Walking back, Hoshiyaar thumped my shoulder. “At that price I’m willing to arrange delivery on the moon!” he laughed.

“You’re getting balls, chotey!” I grinned back. Until tonight I’d never interfered in the bargaining.

“Give me a little extra cut then—” I said, getting the words out before I lost my nerve.

“We’ll see,” was all Hoshiyaar replied. Still, it had been a good night.

When we got back to the waiting room, Hoshiyaar lay down again. “Get lost! I’ll see you in a few hours.”

“Chacha, why are you delivering at the hotel?”

Hoshiyaar shrugged. “That bitch was talking a bit too much. I just want to scare her a little — have some fun.”
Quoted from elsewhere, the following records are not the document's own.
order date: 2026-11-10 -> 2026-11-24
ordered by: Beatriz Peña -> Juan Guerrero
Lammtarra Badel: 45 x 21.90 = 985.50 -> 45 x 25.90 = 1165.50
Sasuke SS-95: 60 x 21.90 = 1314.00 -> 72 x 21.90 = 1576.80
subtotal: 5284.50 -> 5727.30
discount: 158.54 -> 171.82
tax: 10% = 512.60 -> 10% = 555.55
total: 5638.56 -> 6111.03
Don’t ask me how but I knew he was lying. I stayed put, staring down at him.

He turned his back. “Okay, okay. This place is crawling with sisterfucking cops — that Inspector Balwant is always sniffing around so it’s safer to go to the hotel,” he proffered.
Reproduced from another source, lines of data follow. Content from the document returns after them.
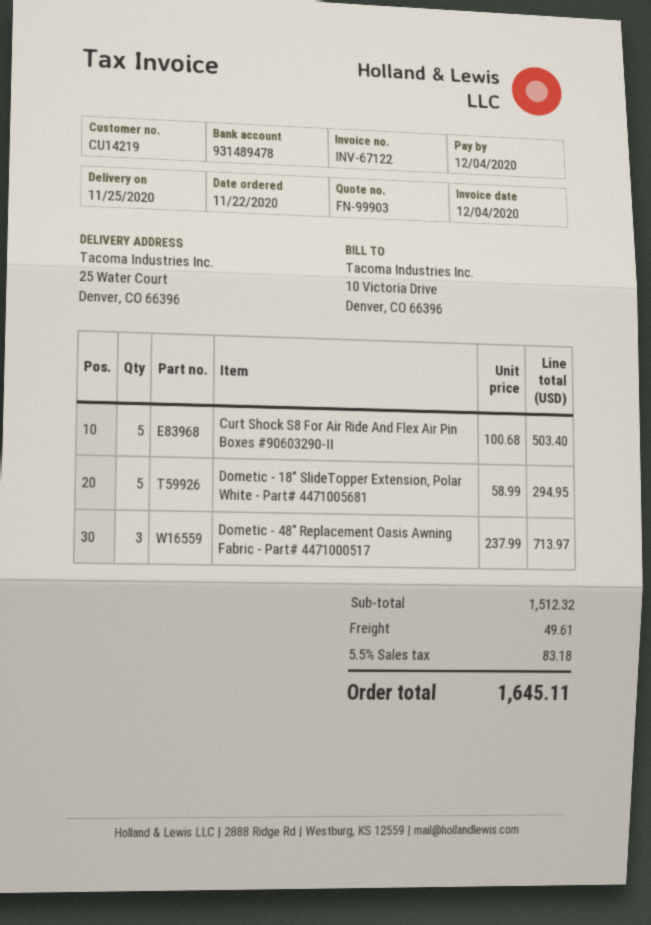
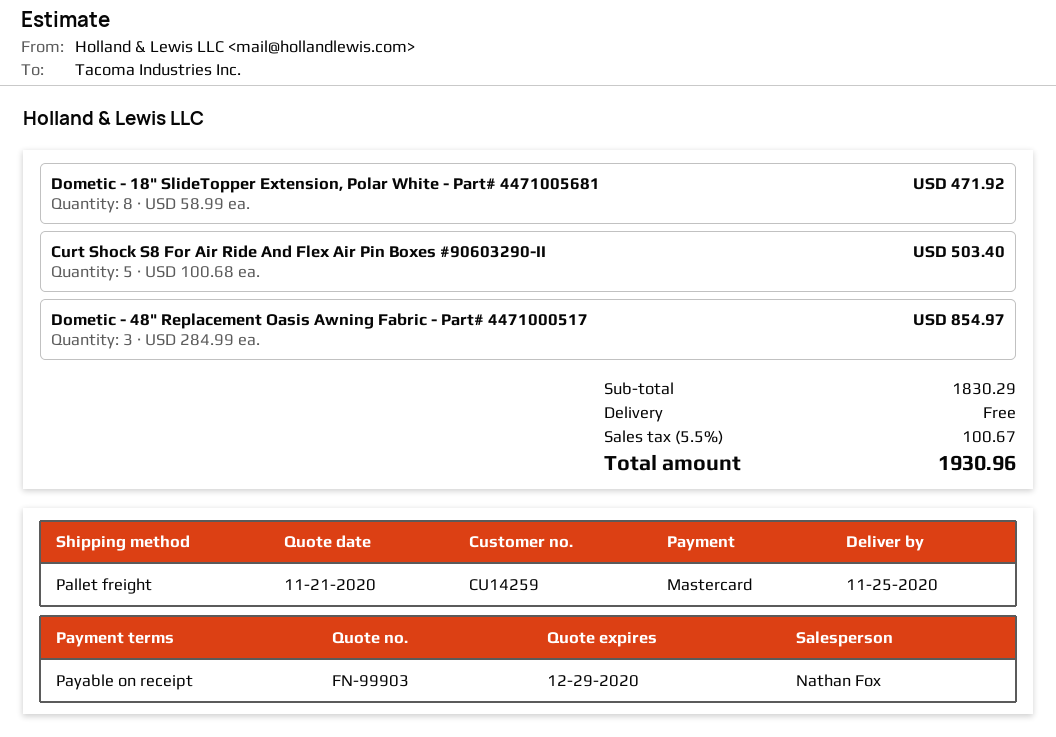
customer number: CU14219 -> CU14259
Dometic - 18" SlideTopper Extension, Polar White - Part# 4471005681: 5 x 58.99 = 294.95 -> 8 x 58.99 = 471.92
Dometic - 48" Replacement Oasis Awning Fabric - Part# 4471000517: 3 x 237.99 = 713.97 -> 3 x 284.99 = 854.97
subtotal: 1512.32 -> 1830.29
shipping: 49.61 -> 0.00
tax: 5.5% = 83.18 -> 5.5% = 100.67
total: 1645.11 -> 1930.96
But I wasn’t convinced. He was definitely up to something.

“Chacha, I’m coming to the hotel with you,” I said. He pulled the blanket over his head and didn’t respond.

The sky was lightening all around me as I walked away from Hoshiyaar. The terminal was slowly stirring to life. I could hear the deep roar of cars on Mahatma Gandhi Road, all those people rushing to beat the early-morning traffic. Passengers were streaming in through the main gate, many of whom would want tea.

I went into a PCO booth and made a local call. Outside the sweepers began their futile cleaning, scraping their stiff brooms through the trash. Farther away, the earliest buses started up with a rumble.

Sethi’s food stall was already busy when I wandered over to pick up my tea caddy, my stomach gurgling at the hot smell of chole baturas frying.

A few hours later, at 8:30 a.m., Inspector Balwant turned up and parked his ample backside on the bench in front of Sethi’s. I had come back for a refill and was waiting for the cook to pour the boiling tea into my metal caddy.

The inspector was an extra-large man with a hairy paunch that flashed through the buttons on his khaki uniform. He was the seniormost of the policemen that swarmed all over ISBT. He liked to make surprise visits to the terminal and, although he never bothered me, it was obvious he didn’t like Hoshiyaar.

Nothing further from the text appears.